**WORK INSTRUCTION:**
In the copy, include no images. Reproduce the entries exactly.

**MATERIAL FOR THIS EXERCISE:**
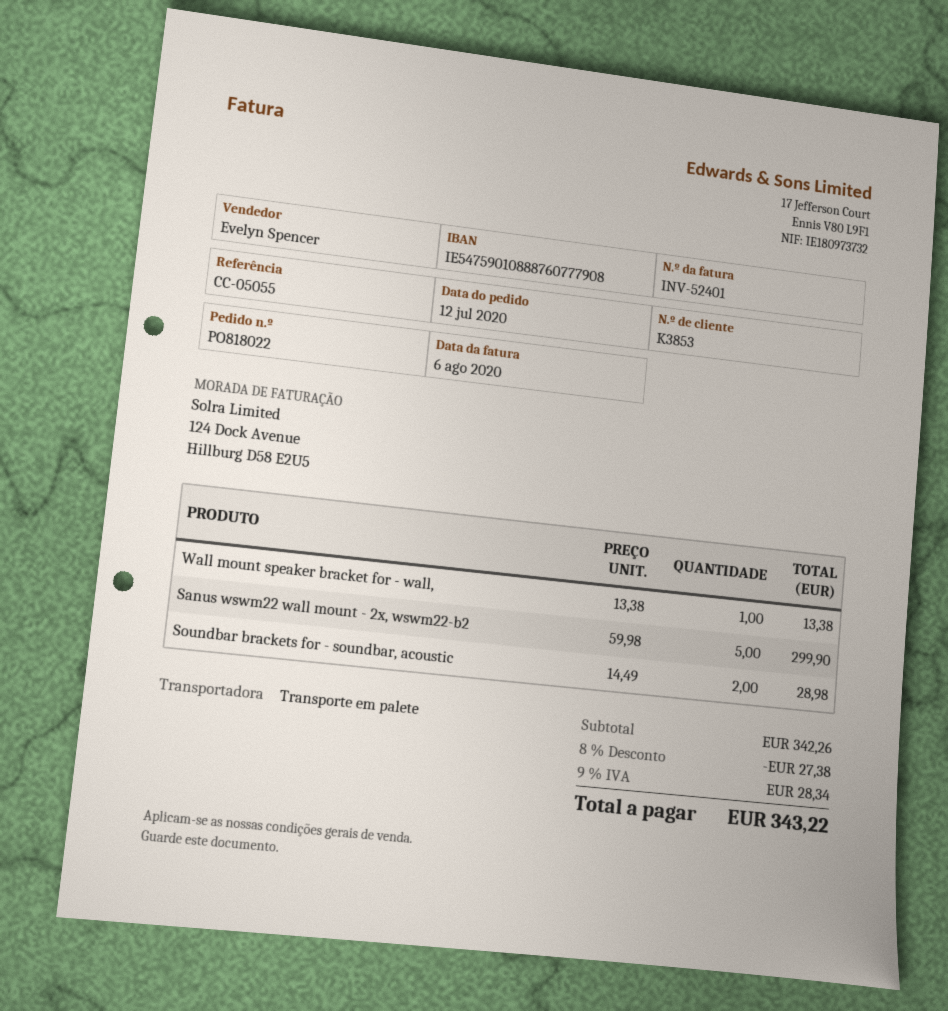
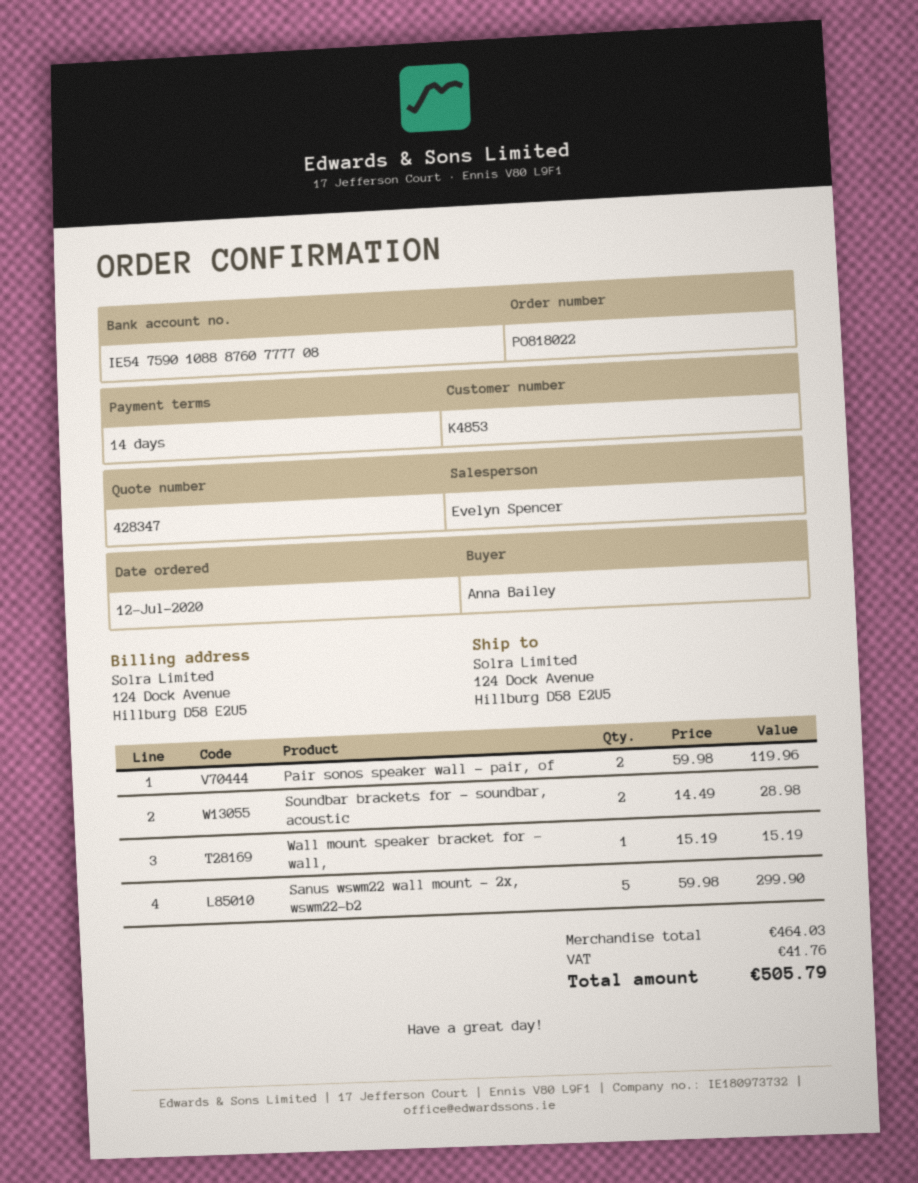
customer number: K3853 -> K4853
bank account: IE54759010888760777908 -> IE54759010888760777708
Wall mount speaker bracket for - wall,: 1 x 13.38 = 13.38 -> 1 x 15.19 = 15.19
Pair sonos speaker wall - pair, of: none -> 2 x 59.98 = 119.96
subtotal: 342.26 -> 464.03
discount: 8% = 27.38 -> none
tax: 28.34 -> 41.76
total: 343.22 -> 505.79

**RESPONSE TO THIS TASK:**
customer number: K3853 -> K4853
bank account: IE54759010888760777908 -> IE54759010888760777708
Wall mount speaker bracket for - wall,: 1 x 13.38 = 13.38 -> 1 x 15.19 = 15.19
Pair sonos speaker wall - pair, of: none -> 2 x 59.98 = 119.96
subtotal: 342.26 -> 464.03
discount: 8% = 27.38 -> none
tax: 28.34 -> 41.76
total: 343.22 -> 505.79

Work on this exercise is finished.